In 1980 he studied on the Advanced Course at the Royal Academy of Music. He received his doctorate in composition at the University of Southampton in 1997. During this time he published Café Music for solo guitar (Ricordi) and edited a book and six-part music series with Oxford University Press which included collaborations with Queen guitarist Brian May and flamenco guitarist Paco Peña.

==Career==
Stimpson's first major chamber work, Sonata for Piano Trio, was premiered at the Purcell Room by the Dussek Piano Trio in 1997, and was described by The Strad as '...a finely poised, lyrical work...a joy to hear'. String Quartet No. 1 (Robben Island), composed after the breakdown of apartheid, was premiered in October 2000 by the Allegri Quartet at St. John's Smith Square, London. The Allegri's commission, A Walk Into War, for tenor and piano quintet and based on the writings of Laurie Lee, was premiered at the Salisbury International Arts Festival in 2002.
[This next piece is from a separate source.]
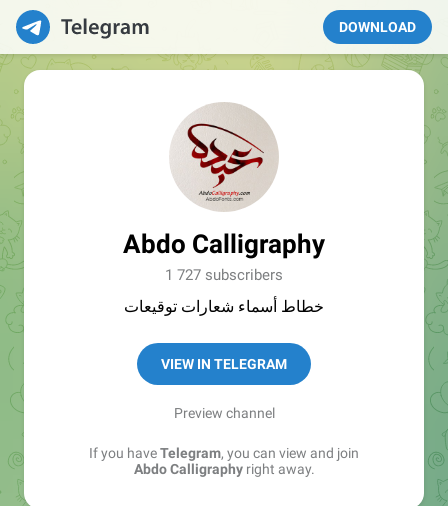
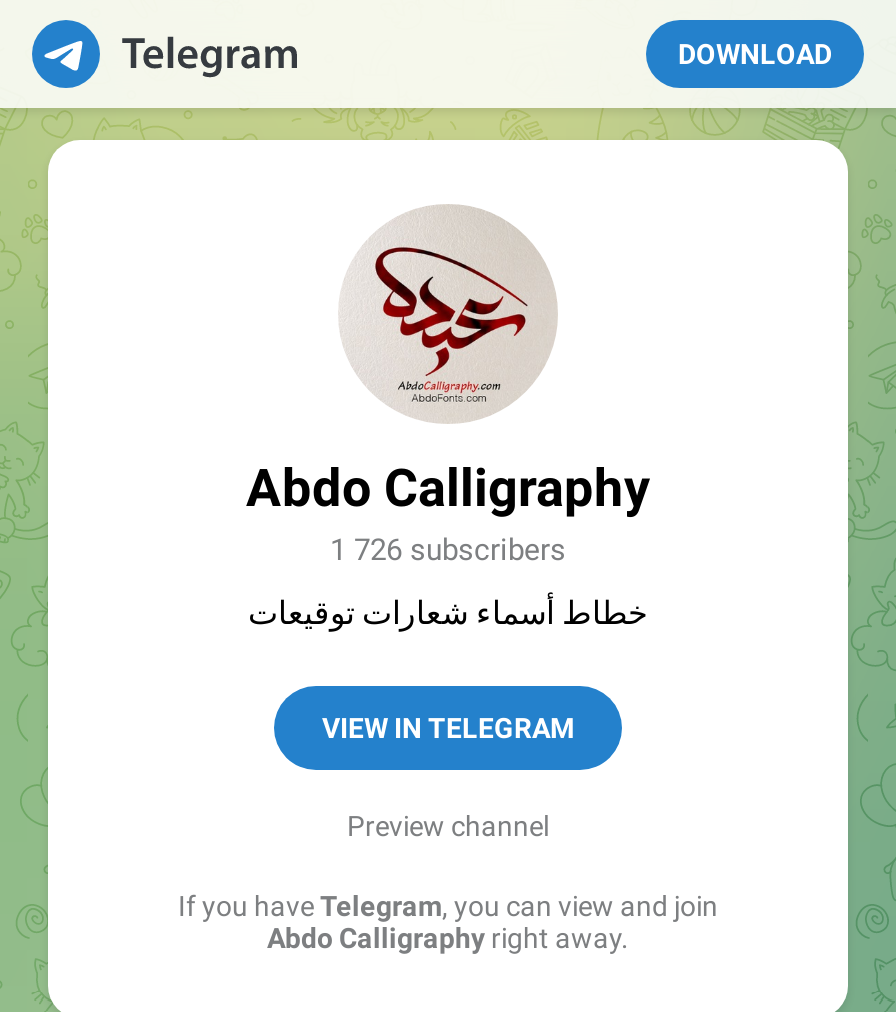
- 1 727 subscribers
+ 1 726 subscribers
Other major works include The Angry Garden (choir, soli, and orchestra, 2002), Clouds of War (choir, soli, and orchestra, 2005), and the four-stage Age of Wonders (violin and piano/string quartet/string orchestra/orchestra, 2009).

A personal connection with the Tuscan hilltop town of Barga has led to two Italian-themed works, the song cycle Dall'Alba Al Tramonto (2006) for tenor and piano, and L'Ora di Barga (2012) for soprano and piano.

Since completing his four-act opera Jesse Owens in 2011, Stimpson has concentrated on solo and chamber works, although Silvered Night (2019) for piano and orchestra marks a return to composing for larger forces.

There are seven CDs of Stimpson's works to date: Journeymen (Allegri Quartet, Paul Agnew and Daniel Tong, Riverrun Records); Dylan and The Drowning of Capel Celyn (Roderick Williams and Sioned Williams, Stone Records); Incidental Music and Songs from the opera Jesse Owens and Preludes In Our Time (Philharmonia Orchestra, conductor Stuart Stratford, Abigail Kelly, Jonny Herford, Megumi Fujita, Stone Records); Age of Wonders (Philharmonia Orchestra, conductor Stuart Stratford, Stone Records); The Angry Garden/Silvered Night (Royal Philharmonic Orchestra, conductor Hilary Davan Wetton, City of London Choir, Mark Bebbington); Reflections (Aquinas Piano Trio); When The Light Shines (Karen Stephenson, Sophia Rahman, Philippa Davies, Megumi Fujita). A brass quintet was recorded by Onyx Brass in January 2025 and is due for release before the end of the year.

==Personal life==
Stimpson has been registered blind since 1977 as a result of the virus Guillain-Barré Syndrome. He works with hearing in one ear as a result of an acoustic neuroma in 2010. He lives in the Chalke Valley, near Salisbury.

==Selected compositions==
===Orchestral and choral===
Age of Wonders - An Entangled Bank (string orchestra)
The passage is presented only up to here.